Web page revision data
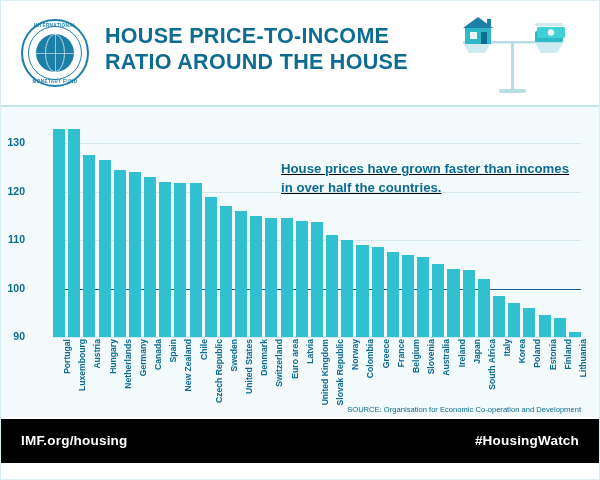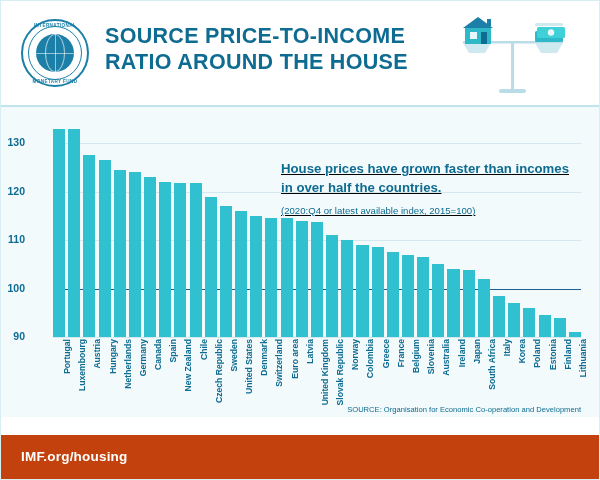--- a/index.html
+++ b/index.html
@@ -275,7 +275,7 @@
     </div>
 
     <div id="title-block">
-      <div class="tline">SOURCE PRICE-TO-INCOME</div>
+      <div class="tline">HOUSE PRICE-TO-INCOME</div>
       <div class="tline">RATIO AROUND THE HOUSE</div>
     </div>
 

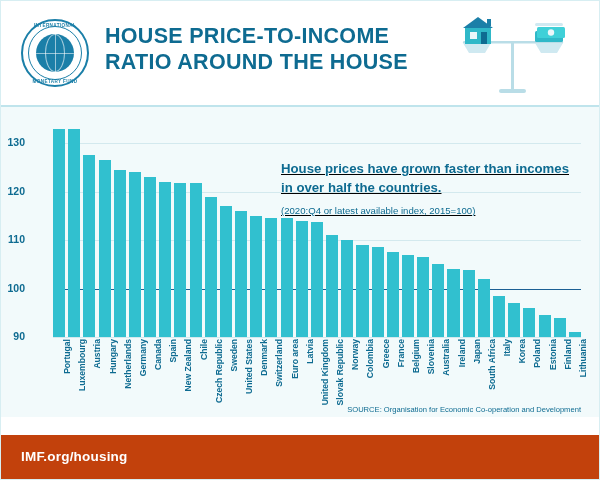--- a/index.html
+++ b/index.html
@@ -538,7 +538,6 @@
 
     <div id="callout">
       <div class="co-main">House prices have grown faster than incomes in over half the countries.</div>
-      <div class="co-sub">(2020:Q4 or latest available index, 2015=100)</div>
     </div>
   </div>
 

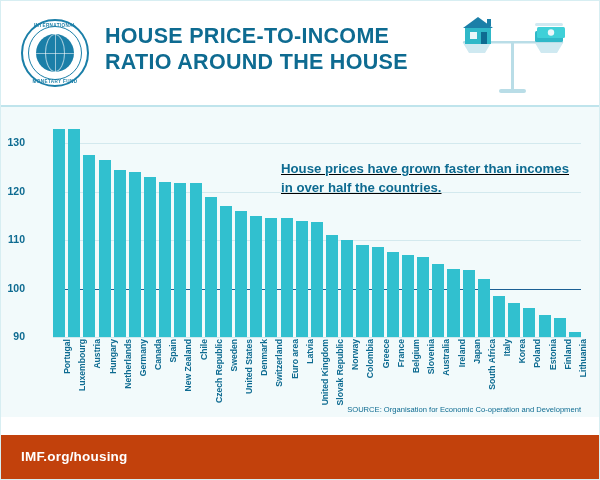--- a/index.html
+++ b/index.html
@@ -233,9 +233,9 @@
   
   #footer {
     position: absolute;
-    left: 0; bottom: 0;
+    left: 0; bottom: 16px;
     width: 598px; height: 44px;
-    background: #c2410c;
+    background: #000000;
     text-align: center;
   }
   #footer .site {

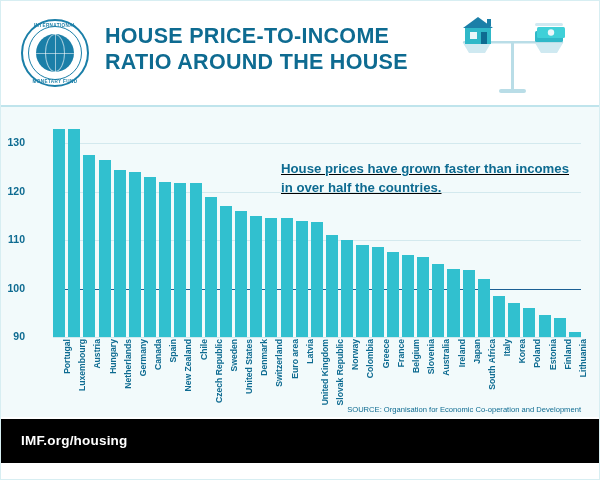--- a/index.html
+++ b/index.html
@@ -545,6 +545,7 @@
 
   <div id="footer">
     <div class="site">IMF.org/housing</div>
+    <div class="hashtag">#HousingWatch</div>
   </div>
 
 </div>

# Exercise requirements:
Produce the data again character for character, with the images left out.

# Task output:
--- a/index.html
+++ b/index.html
@@ -275,7 +275,7 @@
     </div>
 
     <div id="title-block">
-      <div class="tline">SOURCE PRICE-TO-INCOME</div>
+      <div class="tline">HOUSE PRICE-TO-INCOME</div>
       <div class="tline">RATIO AROUND THE HOUSE</div>
     </div>
 

--- a/index.html
+++ b/index.html
@@ -538,7 +538,6 @@
 
     <div id="callout">
       <div class="co-main">House prices have grown faster than incomes in over half the countries.</div>
-      <div class="co-sub">(2020:Q4 or latest available index, 2015=100)</div>
     </div>
   </div>
 

--- a/index.html
+++ b/index.html
@@ -233,9 +233,9 @@
   
   #footer {
     position: absolute;
-    left: 0; bottom: 0;
+    left: 0; bottom: 16px;
     width: 598px; height: 44px;
-    background: #c2410c;
+    background: #000000;
     text-align: center;
   }
   #footer .site {

--- a/index.html
+++ b/index.html
@@ -545,6 +545,7 @@
 
   <div id="footer">
     <div class="site">IMF.org/housing</div>
+    <div class="hashtag">#HousingWatch</div>
   </div>
 
 </div>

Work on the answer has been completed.